Abstract

Based on the material of F. M. Dostoevsky’s 1875–1876 notebook, stored in the Russian State Archive of Literature and Arts, fund 212.1.15, as well as on the material of A. G. Dostoevskaya’s 1876–1877 notebook and subscription books (preserved in the Manuscripts Department of the Russian State Library, fund 93.III.2.1 and in the Department of the Manuscripts of the Institute of Russian Literature (Pushkinskiy Dom), Russian Academy of Sciences, fund 100, no. 30729), the article examines certain names of book publishers and the booksellers with whom the Dostoevskys dealt in the mid-1870s. The commentary on these names is most often absent in the first academic Complete works of the writer (in 30 volumes) and in the publication of this notebook of Dostoevsky in volume 83 of the Literary Heritage series, or it is too brief.
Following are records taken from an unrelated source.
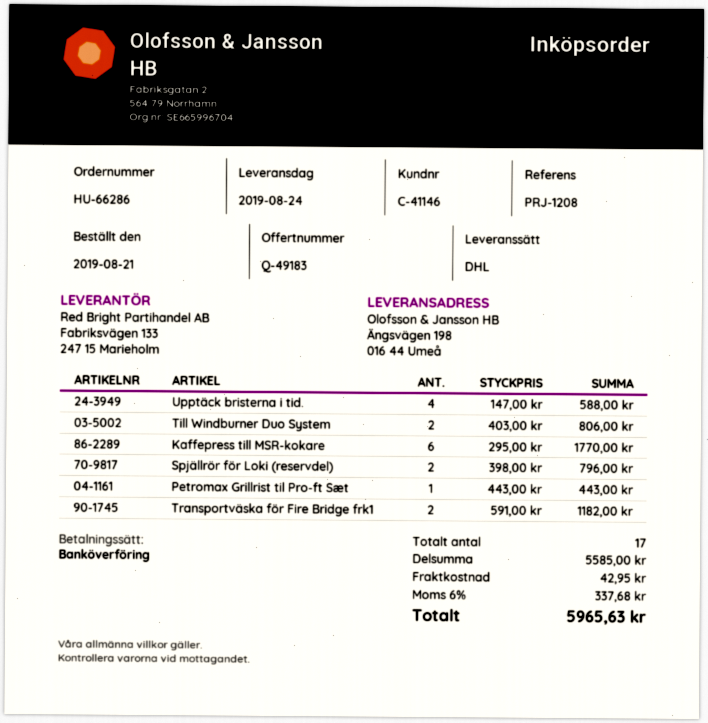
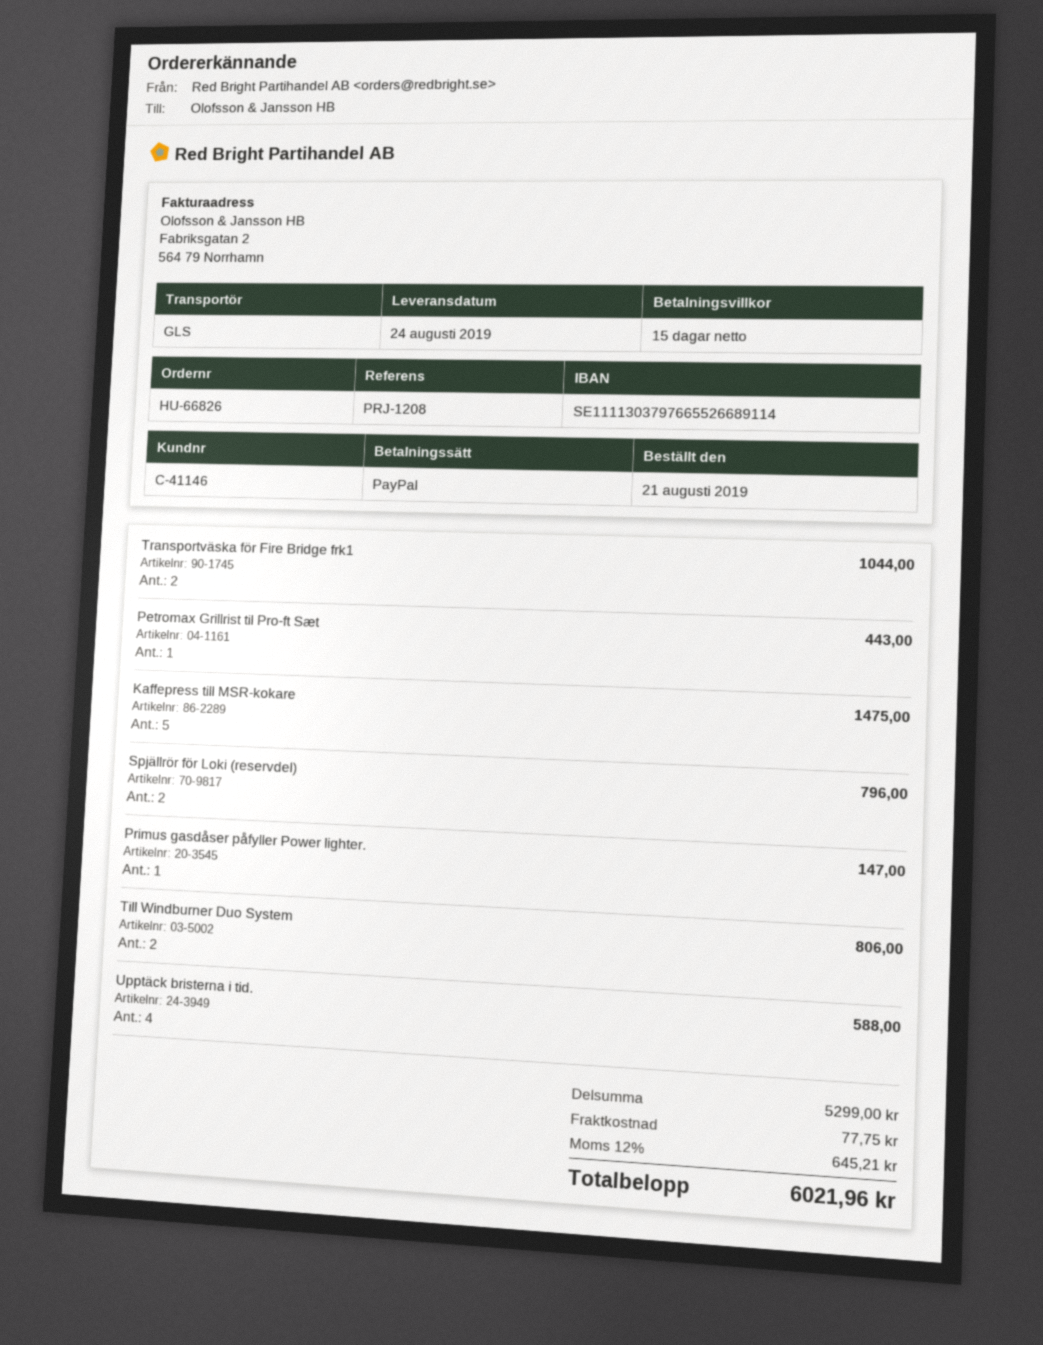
order number: HU-66286 -> HU-66826
payment method: bank transfer -> PayPal
shipping method: DHL -> GLS
Kaffepress till MSR-kokare: 6 for 1770.00 -> 5 for 1475.00
Transportväska för Fire Bridge frk1: 2 for 1182.00 -> 2 for 1044.00
Primus gasdåser påfyller Power lighter.: none -> 1 for 147.00
subtotal: 5585.00 -> 5299.00
shipping: 42.95 -> 77.75
tax: 6% = 337.68 -> 12% = 645.21
total: 5965.63 -> 6021.96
The purpose of the author is to supplement the existing commentary or to provide new one, as well as to clarify some of the names, based on the entries from A. G. Dostoevskaya’s notebook and signature books (which were written in a handwriting close to calligraphic) and literature on publishing and book trade in Russia in the second half of the 19th century. The article not only provides extended commentary on such famous names as F. A. Bitepage, M. O. Wolf, Ya. A. Isakov, but also reviews biographies and clarifies the readings of names from Dostoevsky’s notebook of the following book publishers and booksellers A. I. Bortnevsky, F. I. Kolesov, F. G. Mikhin, A. I. Manukhin, I. P. Semennikov.